Потом танец корабля, сопровождаемый песней. В красной бумажной ладье качается «красавица», и гребец, вроде Харона, гребет на носу ладьи. Потом дракон и ездоки на бумажных конях. Пели: «Как на небе рождаются звезды, так из земли выходят воды».
Нехитро, но ничего грубого и мерзкого не было. Взрослые голоса мешались со звонкими молодыми голосенками. Вся тень ночи была полна движением простой и негрубой толпы.
Зимняя белая пустыня. Потоки замерзли. После Гума-Базара сразу плоская равнина. На горизонте низкие снежные холмы. Из-за воды должны остановиться в Селяке в час дня. Такого короткого перехода еще не бывало. Селяк – простой глиняный караван-сарай с несколькими корявыми деревьями среди молчащей пустыни. Серое небо. Восточный ветер. Какие-то верблюды, полдюжины собак и запуганные детишки хозяина. Ничего больше. И здесь догоняет нас странное сведение о Хотане. Керкем- бай, он же Молдаван, так поразительно похожий на европейца, выдавал себя за персидского подданного, но оказался беглым директором Оттоманского банка и католиком. Вот уж подлинно безобразное наслоение, и становится понятнее, почему он три недели задерживал наши телеграммы. В его мастерской по изданиям Британского музей подделывают ковры. С какой фирмой в Лондоне или Париже он в связи и в каких антикварных магазинах встречаются его подделки?
На базаре в Гуме женщины откинули фаты с лица, чтобы лучше нас рассмотреть. Откинутая фата складывается, как кокошник. Наверно, форма некоторых кокошников получилась от откинутой фаты. Бек в Гуме – совершенный Садко, и гримировать не надо. Для всех опер Римского-Корсакова здесь готовые персонажи.
По пути солдаты рассказывают нашему Цай Хань-чену истины, отчего плохи их кони. «Ведь начальство ставит на счет правительству 25—30 саров, а сами платят 15 или 10». Все толкуют об убийстве даотаем Хотана кашгарского дитая. Почему-то убийца поторопился прикончить арестованного без суда генерал- губернатора. Всюду какие-то корыстные причины.
Тан Ке-чана мы должны были покинуть в Гуме, он совсем обессилел. Пример губительного действия опиума. Как только из своей прокуренной закутки курильщик попадает в условия бодрой природы – он разваливается, как карточный домик.
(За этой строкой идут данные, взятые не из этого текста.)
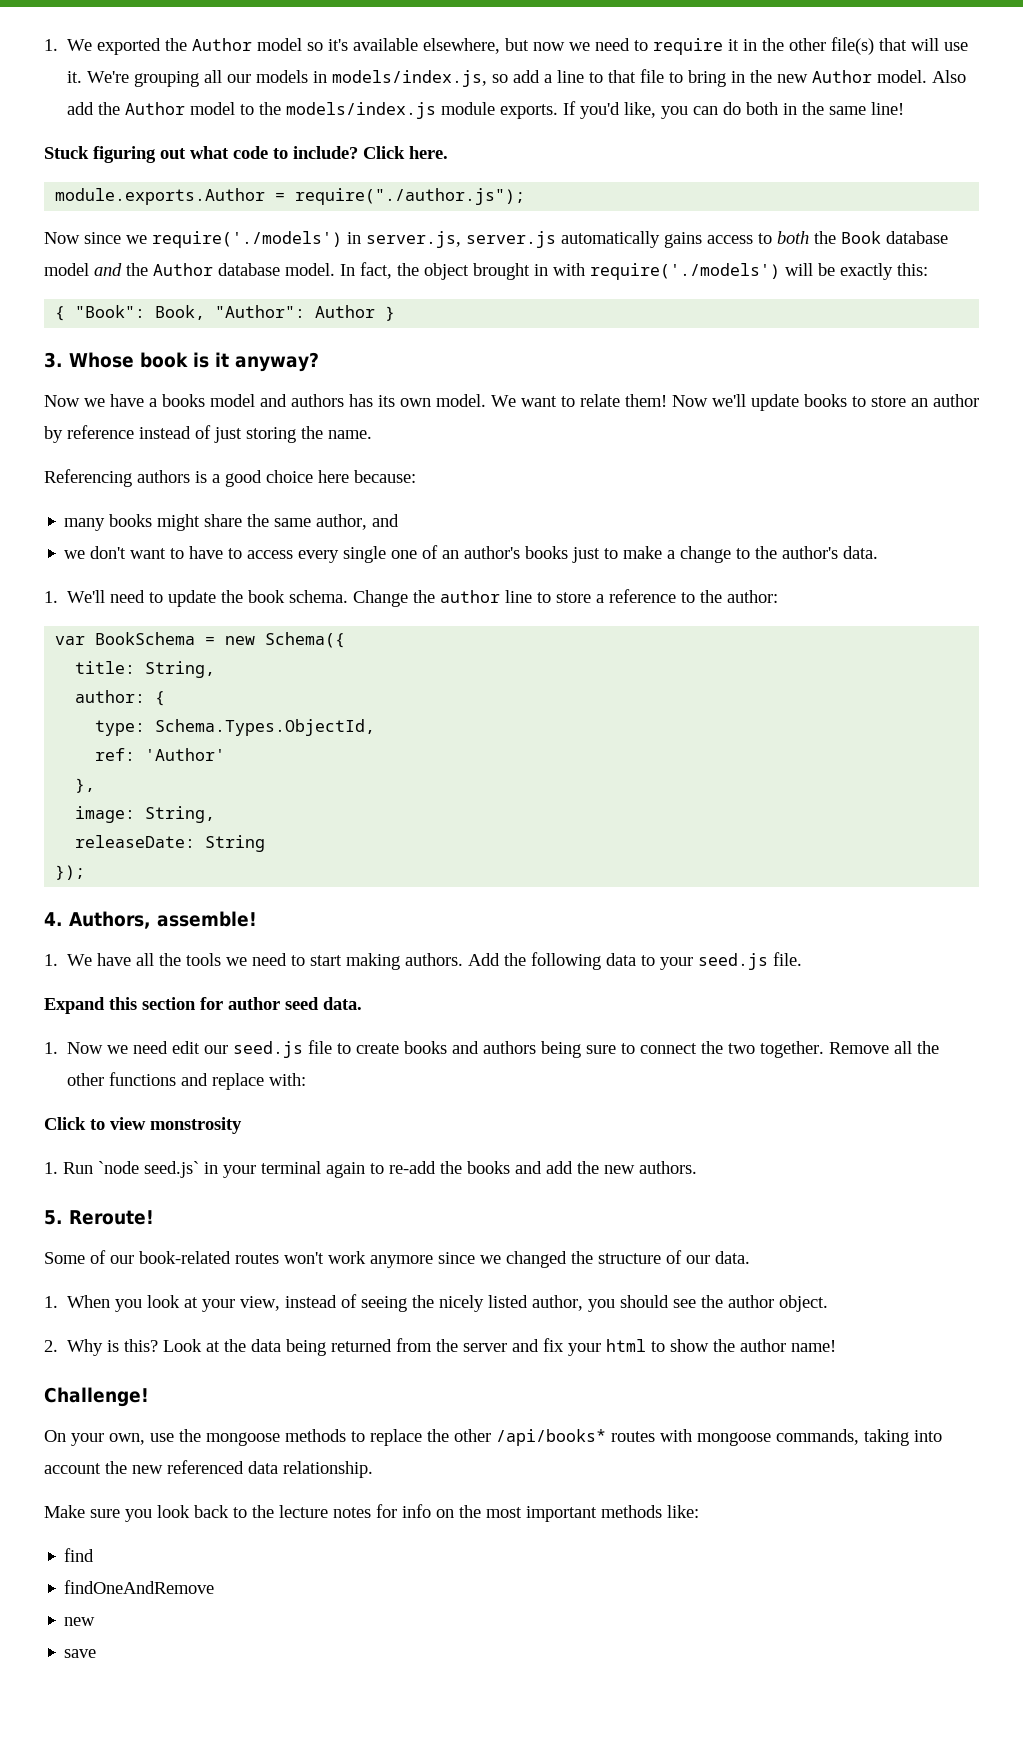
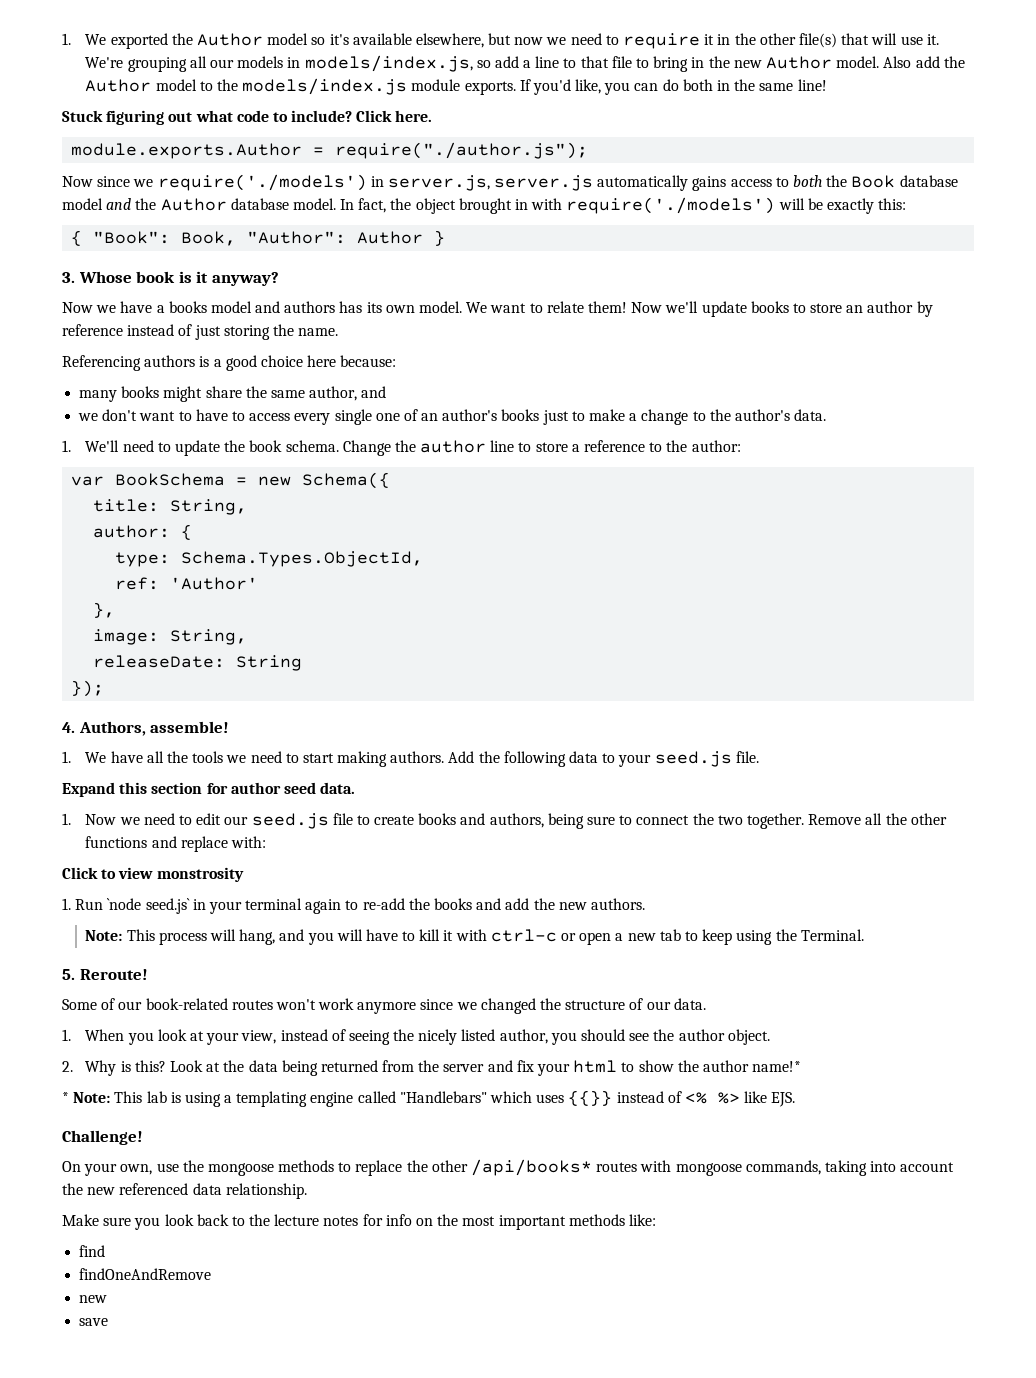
(169, 1047) none -> [179,815,193,825] to
[483,1041,537,1054] authors -> [489,813,544,828] authors,
(697, 1167) none -> [85,929,864,945] // Note: This process will hang, and you will have to kill it with ctrl-c or open a new tab to keep using the Terminal.
[791,1340,837,1352] name! -> [752,1061,802,1072] [62,1090,796,1107] name!* // * Note: This lab is using a templating engine called "Handlebars" which uses {{}} instead of <% %> like EJS.

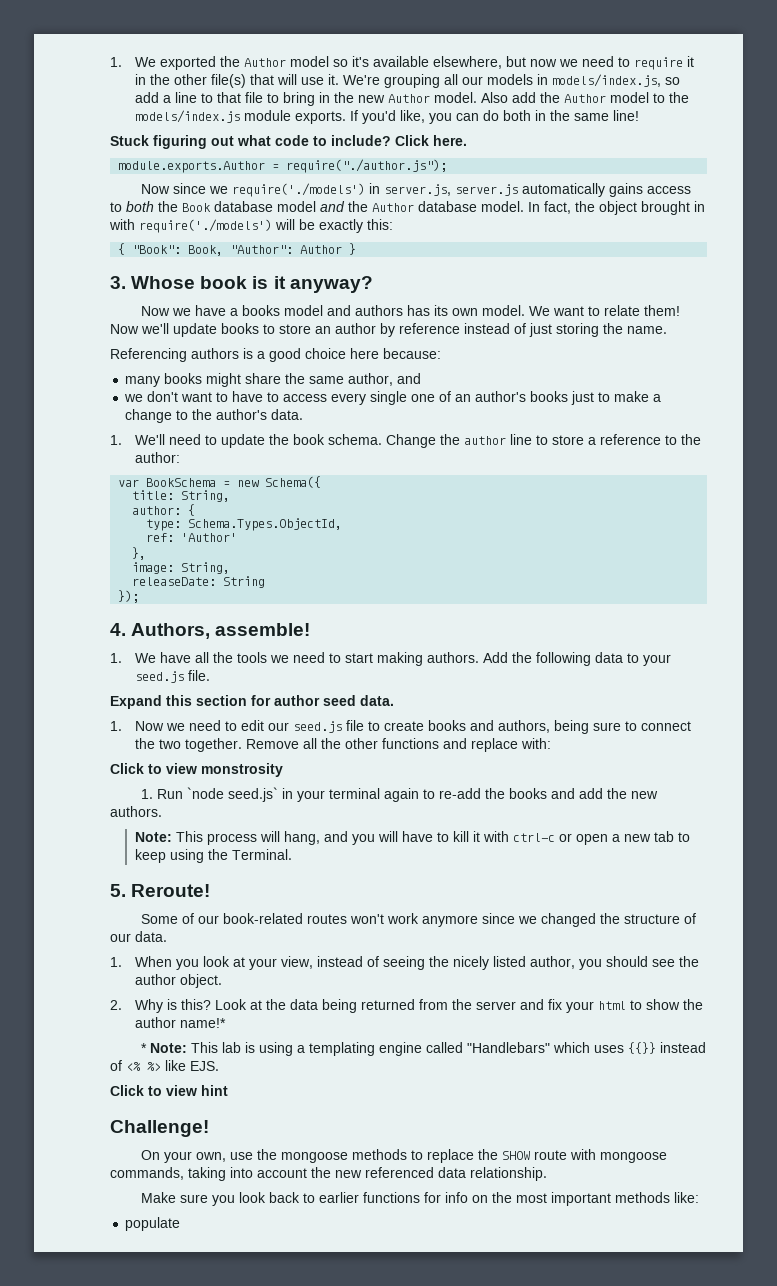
(796, 1099) none -> [110,1085,228,1096] // Click to view hint
[431,1159,638,1176] other /api/books* routes -> [502,1150,568,1160] SHOW route
[249,1214,359,1226] the lecture notes -> [319,1192,421,1203] earlier functions
[79,1245,106,1257] [79,1268,212,1280] [79,1295,108,1303] [79,1318,109,1326] find // findOneAndRemove // new // save -> [125,1217,181,1231] populate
Вода в Селяке – как жидкий кофе. Чай получается совершенно безобразного вида и вкуса. Опять ставим палатки. Недалеко одинокая могила с двумя хвостами на погнувшихся кольях. Рисовал.
Читаем Владимирцова – жизнеописание Чингисхана. Хороший, жизненный ученый Владимирцов. За время революции выпустил уже несколько книг, и все такого бодрого содержания и такие нужные по времени. Жаль, что Руднев замолк, – ведь все, что касается Монголии, теперь так значительно. Надо бы жизнеописание Чингиса перевести для Америки. Эта стихийная предприимчивость будет там оценена.
За ночь ходили караваны мимо нас. Целым оркестром звенели колокольчики верблюдов. Наконец, один караван наехал на нашу палатку и чуть не сокрушил ее. С утра ветер. Пустыня вся побелела.